July 30 2015 - October 7 2015
His first picture (PICTURE HEAVY)
























































His last picture


----------



## Rooster14250 (Feb 1, 2015)

sorry for your loss


----------



## PurpleJay (Jan 4, 2015)

Aww what a cute little baby. Sorry about your loss (standard procedures dictate everybody must say that).

It must hurt to have the choice of life or death on your hands, and then choosing death. You loved him very much; I'm sure he returned the favor to you :') At least you saved him from suffering further.

May Storm swim in the skies forever, and in your heart too.
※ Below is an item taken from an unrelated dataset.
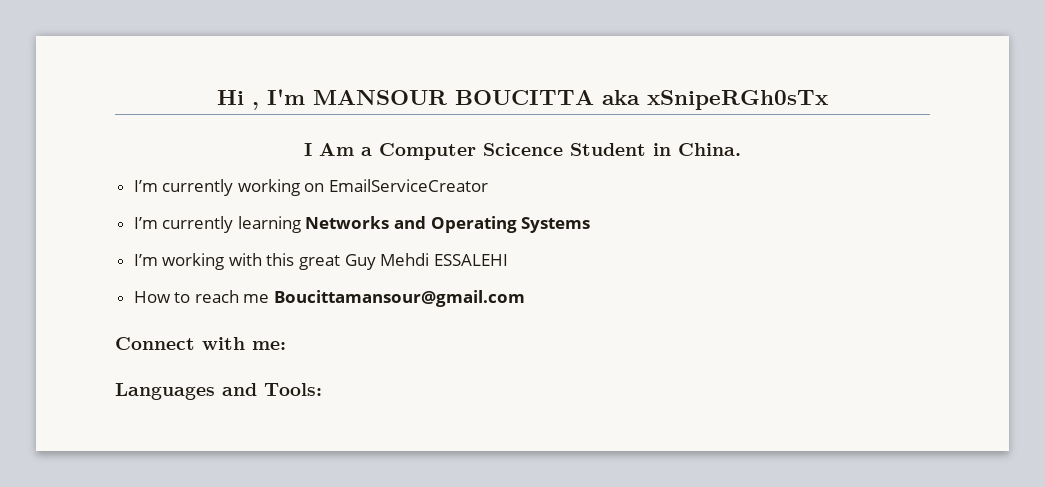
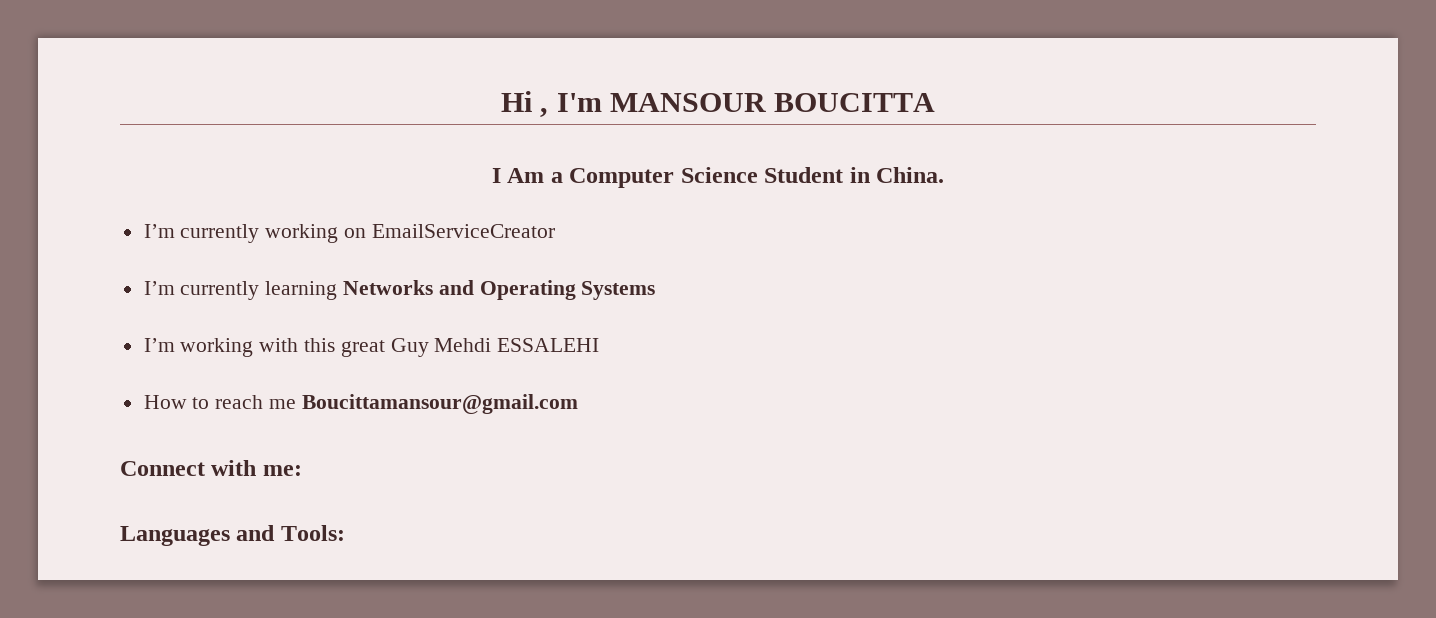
- Hi , I'm MANSOUR BOUCITTA aka xSnipeRGh0sTx
+ Hi , I'm MANSOUR BOUCITTA
- I Am a Computer Scicence Student in China.
+ I Am a Computer Science Student in China.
S.I.P, little guy.


----------



## DangerousAngel (Mar 26, 2015)

He was, when I first got him, I said he had a panda face.

It was so hard, there was a moment when I was trying to get him in the net that I even doubted doing it. He was trying to swim, and after he quit he would just sink back down to the bottom, then I thought 'that's not how I want him to live, and I don't want him to hurt anymore' When I finally got the strength to do it, he didn't struggle, but he swam frantically in the clove oil, but he went to sleep quickly.

Thank you so much.


----------



## ThisDragonisNerdy (Mar 28, 2015)

Oh no.. I'm so sorry.  It's just horrible, having to put them down. The whole indecisiveness of it. I know there's no way we could comfort you, just know you made the right decision. He swimming happily now, surely thankful that you were the one to take him home.
~hugs


----------



## DangerousAngel (Mar 26, 2015)

It was very difficult. But when I got him in the net, he sat up straight and looked at me as if to say 'thank you, I love you' I couldn't stand to see him suffer. Check my journal for a bit more info.


----------



## annabeau (Aug 3, 2015)

Wow, he was a gorgeous betta. I am so sorry for you.


----------



## ThisDragonisNerdy (Mar 28, 2015)

DangerousAngel said:


> It was very difficult. But when I got him in the net, he sat up straight and looked at me as if to say 'thank you, I love you' I couldn't stand to see him suffer.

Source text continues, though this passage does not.